Aylardır işsizim yarın bir yerle üçüncü görüşmemi yapacagım cuma bir yerle ikinci görüşmemi yapacağım. Olmadı olmadı ikisi de aynı anda olursa çok gülerim. Doğum günüm geliyor böyle bir içim buruk. Şımarıklık yapıp hediye listesi falan da hazırladım ama herkese çok kırgınım. Ojelerimi istediğim renk olsun diye Allah katına kadar çıkardım bir saattir kurumuyor. Bütün sosyal medyayı ezberledim. Hayırlısı olsun bakalım. Cuma gününe Türkçe bile üzerine konuşamayacağım bir konuda ingilizce sunum hazırlamam bekleniyor. Artık yoruldum yâ olsun birisi olan da hayırlı olsun amin.
çok farklı düşünceler ile geldiğim yeni okulumda büyük hayal kırıklıkları yaşıyorum be sözlük. gece kampüste yürüyüşe çıkıyorum mesela, el ele tutuşup mutlu mutlu gezen çiftler görüyorum, buruluyor içim. neden buradasın diyorum kendime. ne yapıyorsun? bir insan ile olmak bana o kadar uzak geliyor ki bunca şeyden sonra. bizi bu hale getirenler utansın.
Sevilmek istiyorum. Hem de bir köpek yavrusu gibi sevilmek istiyorum.
kalbimi eritiyor ama hak ettiğini veremiyorum bir türlü.
görsel
Bundan istiyorum, çok şey mi istiyorum yaa.
bugün tartıldım ve 95 kiloya düştüğümü gördüm yaptığım egzersizlerin ve nefsimi köreltmenin faydalarını gördüm çok şükür. tanrıma ne kadar şükretsem az.. askere gidene kadar 5 kilo daha verip en azından biraz daha rahat bir askerlik yapmayı umuyorum bedenen..
yalnız kaldım. onca insanın içinde hem de. gerek bakışlar gerek sözler benim odama duvar oldular. öylece aralarında kalakaldım. seslensem de bir ben duyuyorum sesimi. ya da bi tek duvara bakıyorum. duvar da bana bakıyor ama beni görmüyor. anlamıyor. ben onu anlıyorum ve ona duvar diyorum. sert, ruhsuz ve boş..
onlarca rakı şişesi gelip geçti insanların masalarından. litrelerce gözyaşıyla sulandı toz kalkmasın diye gönül kapılarının önü. ama yeşil ışık yanınca herkes kendi yönüne gitti. akılda kalan tek durunca yavaş geçen çileli anlar oldu.

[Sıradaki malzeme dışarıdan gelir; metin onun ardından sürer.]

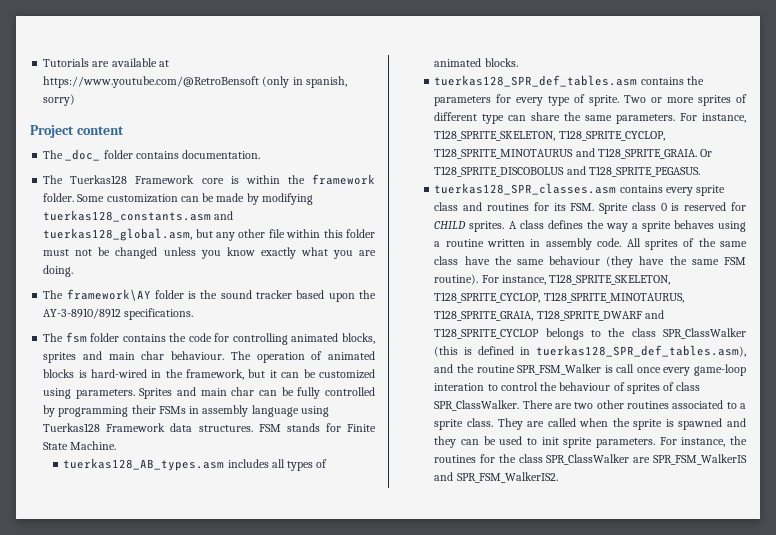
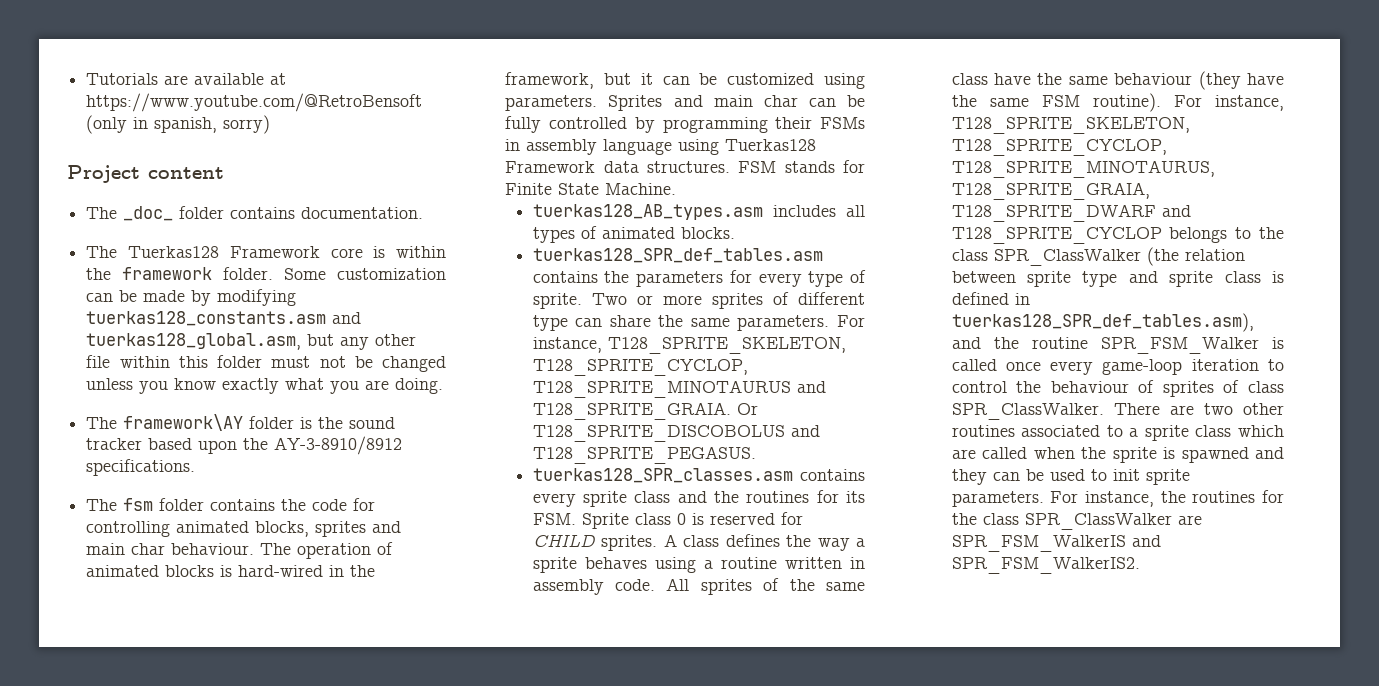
- tuerkas128_SPR_classes.asm contains every sprite class and routines for its FSM. Sprite class 0 is reserved for CHILD sprites.
+ tuerkas128_SPR_classes.asm contains every sprite class and the routines for its FSM. Sprite class 0 is reserved for CHILD sprites.
- For instance, T128_SPRITE_SKELETON, T128_SPRITE_CYCLOP, T128_SPRITE_MINOTAURUS, T128_SPRITE_GRAIA, T128_SPRITE_DWARF and T128_SPRITE_CYCLOP belongs to the class SPR_ClassWalker (this is defined in tuerkas128_SPR_def_tables.asm), and the routine SPR_FSM_Walker is call once every game-loop interation to control the behaviour of sprites of class SPR_ClassWalker.
+ For instance, T128_SPRITE_SKELETON, T128_SPRITE_CYCLOP, T128_SPRITE_MINOTAURUS, T128_SPRITE_GRAIA, T128_SPRITE_DWARF and T128_SPRITE_CYCLOP belongs to the class SPR_ClassWalker (the relation between sprite type and sprite class is defined in tuerkas128_SPR_def_tables.asm), and the routine SPR_FSM_Walker is called once every game-loop iteration to control the behaviour of sprites of class SPR_ClassWalker.
- There are two other routines associated to a sprite class. They are called when the sprite is spawned and they can be used to init sprite parameters.
+ There are two other routines associated to a sprite class which are called when the sprite is spawned and they can be used to init sprite parameters.

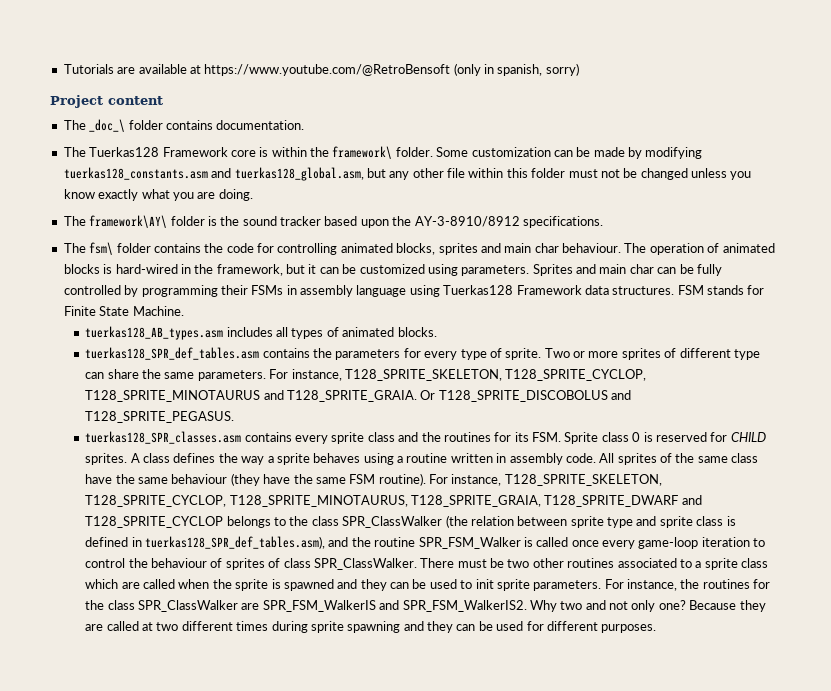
- The _doc_ folder contains documentation.
+ The _doc_\ folder contains documentation.
- The Tuerkas128 Framework core is within the framework folder.
+ The Tuerkas128 Framework core is within the framework\ folder.
- The framework\AY folder is the sound tracker based upon the AY-3-8910/8912 specifications.
+ The framework\AY\ folder is the sound tracker based upon the AY-3-8910/8912 specifications.
- The fsm folder contains the code for controlling animated blocks, sprites and main char behaviour.
+ The fsm\ folder contains the code for controlling animated blocks, sprites and main char behaviour.
- There are two other routines associated to a sprite class which are called when the sprite is spawned and they can be used to init sprite parameters.
+ There must be two other routines associated to a sprite class which are called when the sprite is spawned and they can be used to init sprite parameters.
+ Why two and not only one? Because they are called at two different times during sprite spawning and they can be used for different purposes.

hiç iyi değilim. daha ne söyleyeyim?
hangi birini itiraf etsem bilemedim.
Bebekliğimden beri ağlanıp gülünebilecek nerdeyse her sebepten ağladım ve güldüm. Bir ara bağırdım. Kan gibi aktı sesim. Sonra bu duygular arası sınırlar saydamlaştı. Hissettiklerimi bakan göremedi. Gören de hiç anlayamadı. Anlayan olur mu, aranmakla bulunur mu bilmem. Sadece arayan bulur derler, bilirim. Aksi takdirde bir piyango olurdu. Şanşlı bir insan olup olmadığım mukayesini kendimde yapamamam ne kadar normal bilmiyorum. Kendim hakkında hiç bir zaman kesin hükümlere sahip olamadım. Hiç en'lerim olmadı. Mesela seviyorum dedim sadece. Ne kadar diye sormayın. Boyutlandırmaya gerek olmayan duygular bunlar. Sarsın bedenimizi ve evrenimizi.